August 2007

Channel 4 screened Enemies of Reason, another Dawkins mini-series, on Monday night. Slaves to Superstition was the first of a two-parter; the second, The Irrational Health Service is on Monday night at 8pm. If you missed the first one, or are foreign, you can see it on Google Video, or get it from BitTorrent.

Having dealt with religion in Root of All Evil?, Dawkins has turned his attention to astrology, spiritualism, dowsing and suchlike; the sort of stuff which regular readers of Ben Goldacre’s Bad Science column know as “woo-woo”.

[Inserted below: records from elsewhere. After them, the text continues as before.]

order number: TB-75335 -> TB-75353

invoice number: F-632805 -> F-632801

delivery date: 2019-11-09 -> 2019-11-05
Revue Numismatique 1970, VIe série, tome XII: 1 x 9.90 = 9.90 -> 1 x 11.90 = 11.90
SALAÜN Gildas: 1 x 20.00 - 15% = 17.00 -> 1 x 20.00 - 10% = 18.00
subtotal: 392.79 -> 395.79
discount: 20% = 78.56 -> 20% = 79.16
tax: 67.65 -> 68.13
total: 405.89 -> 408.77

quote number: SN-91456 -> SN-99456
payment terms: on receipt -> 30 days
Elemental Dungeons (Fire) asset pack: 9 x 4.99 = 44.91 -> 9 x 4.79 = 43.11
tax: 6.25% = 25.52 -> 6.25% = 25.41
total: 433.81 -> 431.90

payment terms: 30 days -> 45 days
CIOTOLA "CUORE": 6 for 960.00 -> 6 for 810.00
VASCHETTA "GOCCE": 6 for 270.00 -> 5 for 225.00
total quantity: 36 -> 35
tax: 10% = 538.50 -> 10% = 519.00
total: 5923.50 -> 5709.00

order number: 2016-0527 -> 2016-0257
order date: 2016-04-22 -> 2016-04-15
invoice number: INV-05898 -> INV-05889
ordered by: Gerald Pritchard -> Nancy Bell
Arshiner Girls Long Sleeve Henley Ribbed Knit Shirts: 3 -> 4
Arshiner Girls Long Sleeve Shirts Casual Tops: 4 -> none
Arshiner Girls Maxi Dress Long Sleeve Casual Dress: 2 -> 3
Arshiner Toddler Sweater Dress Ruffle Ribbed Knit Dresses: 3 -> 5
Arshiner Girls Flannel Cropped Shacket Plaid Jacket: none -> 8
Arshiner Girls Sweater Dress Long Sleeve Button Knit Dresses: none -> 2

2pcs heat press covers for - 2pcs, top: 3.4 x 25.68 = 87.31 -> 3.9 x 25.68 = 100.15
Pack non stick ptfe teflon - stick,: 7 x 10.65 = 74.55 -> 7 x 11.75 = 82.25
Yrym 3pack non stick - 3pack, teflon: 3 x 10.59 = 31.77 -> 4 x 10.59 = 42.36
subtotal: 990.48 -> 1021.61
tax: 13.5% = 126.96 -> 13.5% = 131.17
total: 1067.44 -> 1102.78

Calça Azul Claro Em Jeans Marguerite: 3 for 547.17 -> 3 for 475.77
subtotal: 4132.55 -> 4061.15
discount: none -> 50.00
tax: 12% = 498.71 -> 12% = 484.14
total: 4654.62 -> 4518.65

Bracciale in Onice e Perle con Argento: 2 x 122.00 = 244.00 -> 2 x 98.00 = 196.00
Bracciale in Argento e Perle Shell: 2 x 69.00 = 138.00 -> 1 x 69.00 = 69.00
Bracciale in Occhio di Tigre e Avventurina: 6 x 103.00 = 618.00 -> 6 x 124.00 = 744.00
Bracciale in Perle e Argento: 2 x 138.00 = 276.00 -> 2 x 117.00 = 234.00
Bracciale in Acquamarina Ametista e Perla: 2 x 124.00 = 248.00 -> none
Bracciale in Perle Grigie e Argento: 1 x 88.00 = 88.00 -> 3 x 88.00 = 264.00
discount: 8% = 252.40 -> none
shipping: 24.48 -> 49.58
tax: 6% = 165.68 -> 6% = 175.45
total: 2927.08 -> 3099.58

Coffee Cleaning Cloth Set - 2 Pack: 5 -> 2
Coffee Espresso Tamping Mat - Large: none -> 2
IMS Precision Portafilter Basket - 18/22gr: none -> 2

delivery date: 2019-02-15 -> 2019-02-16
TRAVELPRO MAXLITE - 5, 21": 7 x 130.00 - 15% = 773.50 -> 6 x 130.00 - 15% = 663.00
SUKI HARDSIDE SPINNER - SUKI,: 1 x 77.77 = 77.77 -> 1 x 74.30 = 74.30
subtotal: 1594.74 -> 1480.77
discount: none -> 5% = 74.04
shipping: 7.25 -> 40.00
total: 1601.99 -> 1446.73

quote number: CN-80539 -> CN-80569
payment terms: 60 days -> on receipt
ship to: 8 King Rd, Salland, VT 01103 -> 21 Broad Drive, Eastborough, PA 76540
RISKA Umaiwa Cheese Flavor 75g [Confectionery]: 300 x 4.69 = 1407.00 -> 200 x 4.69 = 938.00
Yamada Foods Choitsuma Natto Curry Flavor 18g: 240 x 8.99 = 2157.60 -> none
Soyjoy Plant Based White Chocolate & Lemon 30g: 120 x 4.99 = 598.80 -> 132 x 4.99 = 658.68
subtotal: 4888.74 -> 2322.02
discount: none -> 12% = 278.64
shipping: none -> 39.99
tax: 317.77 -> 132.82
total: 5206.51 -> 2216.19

As Charlie Brooker’s excellent review says, this time round Dawkins seems to have toned down the outspokenness which gets him a bad reputation in some quarters. Sometimes I found myself wishing he’d been a little more direct, but his tactic of sitting quietly while someone tried to give him a psychic reading (or whatever) and politely pointing out where they were getting it wrong made his opponents look silly without making him look mean-spirited, so perhaps it was for the best. As a commenter on James Randi’s forum said, “There should be at least one program a week where Dawkins stares at people while they try to explain their woo.”

The first part of the programme mostly consists of that sort of thing, of one charlatan (or sincerely deluded practitioner) after another facing Dawkins’s quiet questioning. I thought of it as shooting fish in a barrel, but maybe there really are people out there who don’t know that there’s bugger all evidence for woo-woo. scribb1e pointed out that most of those people probably weren’t watching, but he did have a prime-time slot. We can but hope, I suppose.

Dawkins talks to Derren Brown about mediums and cold reading. You can see Brown’s classic illustration on how psychics work on YouTube, although as ever with Brown, be aware that sometimes his “explanations” of how he did a trick are themselves misdirection. Nevertheless, Brown claims no special powers and yet is able to do this sort of thing. Brown rightly points out that there’s something particularly sleazy about the medium industry, as it feeds of the grief of the bereaved.

Dawkins is genuinely concerned that woo-woo is supplanting science, and intersperses his examination of the woo with paeans to science and to the wonders of the natural world. He talks about the decline in people studying science at A-level and university, and of the closure of science departments at some universities (does anyone know how common this is? It’s a worrying trend, if it’s true). Perhaps responding to critics who call him a fundamentalist, he says “I’m often asked how I know that there isn’t a spirit world or psychic clairvoyance. Well, I don’t. It seems improbable, but unlike the fixed worldviews of mystical faith, science is always open to new possibilities.” He follows this up with the story of the discovery of echo-location in bats, a relatively recent example of evidence causing scientific theories to change.

To illustrate the sort of evidence he’s after, Dawkins shows a double-blind trial of dowsers, who are asked to identify which of some sealed boxes contain bottles of water and which contain bottles of sand. After they all fail to do better than random guesses would, their denial in the face of evidence leads into the final part of the programme, where Dawkins questions why these people continue to believe in their abilities.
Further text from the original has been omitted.